**Revision comparison data:**
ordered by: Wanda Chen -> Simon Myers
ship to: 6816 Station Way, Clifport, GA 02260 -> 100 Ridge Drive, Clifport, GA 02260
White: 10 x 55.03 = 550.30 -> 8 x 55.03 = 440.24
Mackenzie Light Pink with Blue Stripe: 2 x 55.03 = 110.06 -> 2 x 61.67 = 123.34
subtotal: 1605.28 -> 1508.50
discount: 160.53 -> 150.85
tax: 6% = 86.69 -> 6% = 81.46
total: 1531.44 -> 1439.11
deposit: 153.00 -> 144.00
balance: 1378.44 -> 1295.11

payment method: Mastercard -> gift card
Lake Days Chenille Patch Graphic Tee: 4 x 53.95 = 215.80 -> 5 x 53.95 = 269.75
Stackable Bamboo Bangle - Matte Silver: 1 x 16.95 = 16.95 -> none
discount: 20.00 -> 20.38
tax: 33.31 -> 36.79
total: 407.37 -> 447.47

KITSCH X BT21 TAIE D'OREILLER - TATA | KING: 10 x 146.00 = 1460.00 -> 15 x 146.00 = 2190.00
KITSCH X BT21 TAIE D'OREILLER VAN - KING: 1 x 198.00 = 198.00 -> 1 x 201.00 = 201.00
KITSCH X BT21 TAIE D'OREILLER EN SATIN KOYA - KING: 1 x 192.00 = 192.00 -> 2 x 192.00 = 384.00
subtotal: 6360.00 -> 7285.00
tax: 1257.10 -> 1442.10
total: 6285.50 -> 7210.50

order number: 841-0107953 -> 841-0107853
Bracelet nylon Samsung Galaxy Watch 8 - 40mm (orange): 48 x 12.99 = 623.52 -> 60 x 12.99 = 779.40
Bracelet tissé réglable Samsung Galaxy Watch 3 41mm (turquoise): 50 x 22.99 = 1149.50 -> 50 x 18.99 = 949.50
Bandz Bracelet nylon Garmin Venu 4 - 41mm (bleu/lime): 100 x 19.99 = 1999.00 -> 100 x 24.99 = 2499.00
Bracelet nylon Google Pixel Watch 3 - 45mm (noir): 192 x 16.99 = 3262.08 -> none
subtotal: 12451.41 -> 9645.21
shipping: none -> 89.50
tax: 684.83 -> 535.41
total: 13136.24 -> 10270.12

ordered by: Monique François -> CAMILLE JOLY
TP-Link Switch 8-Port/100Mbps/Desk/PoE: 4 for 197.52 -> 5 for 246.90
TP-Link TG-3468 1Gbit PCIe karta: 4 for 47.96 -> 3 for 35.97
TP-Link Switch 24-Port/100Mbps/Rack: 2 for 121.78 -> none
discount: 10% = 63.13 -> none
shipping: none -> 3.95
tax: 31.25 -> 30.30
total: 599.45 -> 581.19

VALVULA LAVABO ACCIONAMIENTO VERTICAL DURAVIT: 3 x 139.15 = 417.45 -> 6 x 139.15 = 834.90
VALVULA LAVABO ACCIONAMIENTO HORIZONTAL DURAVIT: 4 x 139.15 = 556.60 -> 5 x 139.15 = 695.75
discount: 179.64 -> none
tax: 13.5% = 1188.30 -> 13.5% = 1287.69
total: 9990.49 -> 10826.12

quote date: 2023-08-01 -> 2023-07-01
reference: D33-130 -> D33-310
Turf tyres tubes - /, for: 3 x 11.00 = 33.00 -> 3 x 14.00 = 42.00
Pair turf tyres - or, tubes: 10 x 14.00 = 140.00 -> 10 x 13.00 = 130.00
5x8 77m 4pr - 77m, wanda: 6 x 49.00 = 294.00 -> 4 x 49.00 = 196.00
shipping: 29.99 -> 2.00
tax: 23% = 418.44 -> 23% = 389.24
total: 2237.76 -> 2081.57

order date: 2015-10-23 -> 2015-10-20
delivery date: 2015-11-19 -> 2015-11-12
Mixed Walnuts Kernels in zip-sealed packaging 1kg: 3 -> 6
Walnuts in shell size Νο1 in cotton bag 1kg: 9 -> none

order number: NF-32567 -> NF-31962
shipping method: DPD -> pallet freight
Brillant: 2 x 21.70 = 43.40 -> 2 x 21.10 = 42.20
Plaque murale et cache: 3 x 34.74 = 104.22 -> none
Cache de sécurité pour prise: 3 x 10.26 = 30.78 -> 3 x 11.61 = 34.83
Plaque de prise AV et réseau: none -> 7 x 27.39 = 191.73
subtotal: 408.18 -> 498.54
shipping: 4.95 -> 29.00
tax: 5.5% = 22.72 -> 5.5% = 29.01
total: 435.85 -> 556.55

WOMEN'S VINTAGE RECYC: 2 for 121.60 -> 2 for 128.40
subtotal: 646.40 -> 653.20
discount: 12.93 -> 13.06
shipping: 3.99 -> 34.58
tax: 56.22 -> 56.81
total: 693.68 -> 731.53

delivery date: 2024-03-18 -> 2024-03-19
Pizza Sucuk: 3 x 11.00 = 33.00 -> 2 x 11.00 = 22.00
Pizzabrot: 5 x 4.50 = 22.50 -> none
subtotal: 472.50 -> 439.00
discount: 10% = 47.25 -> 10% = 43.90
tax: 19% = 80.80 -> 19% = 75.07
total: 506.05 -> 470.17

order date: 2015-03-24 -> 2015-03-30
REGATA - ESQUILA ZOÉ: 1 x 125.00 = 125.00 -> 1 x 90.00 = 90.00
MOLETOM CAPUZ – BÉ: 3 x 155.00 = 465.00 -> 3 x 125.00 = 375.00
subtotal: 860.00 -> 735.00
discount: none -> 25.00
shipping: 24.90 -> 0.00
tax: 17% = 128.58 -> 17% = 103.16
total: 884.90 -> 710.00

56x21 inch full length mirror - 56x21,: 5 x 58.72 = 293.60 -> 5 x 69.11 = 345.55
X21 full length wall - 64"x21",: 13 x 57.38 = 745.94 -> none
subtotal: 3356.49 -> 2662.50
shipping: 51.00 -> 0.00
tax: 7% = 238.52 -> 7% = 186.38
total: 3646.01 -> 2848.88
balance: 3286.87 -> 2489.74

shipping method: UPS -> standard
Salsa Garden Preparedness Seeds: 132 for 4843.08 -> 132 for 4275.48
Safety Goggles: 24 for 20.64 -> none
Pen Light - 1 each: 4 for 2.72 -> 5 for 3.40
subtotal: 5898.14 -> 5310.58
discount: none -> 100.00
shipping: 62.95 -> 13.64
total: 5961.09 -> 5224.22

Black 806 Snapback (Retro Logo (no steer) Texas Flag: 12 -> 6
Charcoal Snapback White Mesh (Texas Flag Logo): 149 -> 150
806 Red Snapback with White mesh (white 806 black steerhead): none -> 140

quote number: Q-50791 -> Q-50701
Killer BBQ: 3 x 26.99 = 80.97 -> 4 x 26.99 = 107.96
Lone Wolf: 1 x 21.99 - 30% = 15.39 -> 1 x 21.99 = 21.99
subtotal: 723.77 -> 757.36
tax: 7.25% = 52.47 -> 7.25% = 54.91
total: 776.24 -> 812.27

**PROBLEM DETAILS:** The response must hold only the lines above from the line with "ship to: 6816" through the line with "total: 407.37 -> 447.47", each copied exactly, both ends kept.

**TASK SOLUTION:**
ship to: 6816 Station Way, Clifport, GA 02260 -> 100 Ridge Drive, Clifport, GA 02260
White: 10 x 55.03 = 550.30 -> 8 x 55.03 = 440.24
Mackenzie Light Pink with Blue Stripe: 2 x 55.03 = 110.06 -> 2 x 61.67 = 123.34
subtotal: 1605.28 -> 1508.50
discount: 160.53 -> 150.85
tax: 6% = 86.69 -> 6% = 81.46
total: 1531.44 -> 1439.11
deposit: 153.00 -> 144.00
balance: 1378.44 -> 1295.11

payment method: Mastercard -> gift card
Lake Days Chenille Patch Graphic Tee: 4 x 53.95 = 215.80 -> 5 x 53.95 = 269.75
Stackable Bamboo Bangle - Matte Silver: 1 x 16.95 = 16.95 -> none
discount: 20.00 -> 20.38
tax: 33.31 -> 36.79
total: 407.37 -> 447.47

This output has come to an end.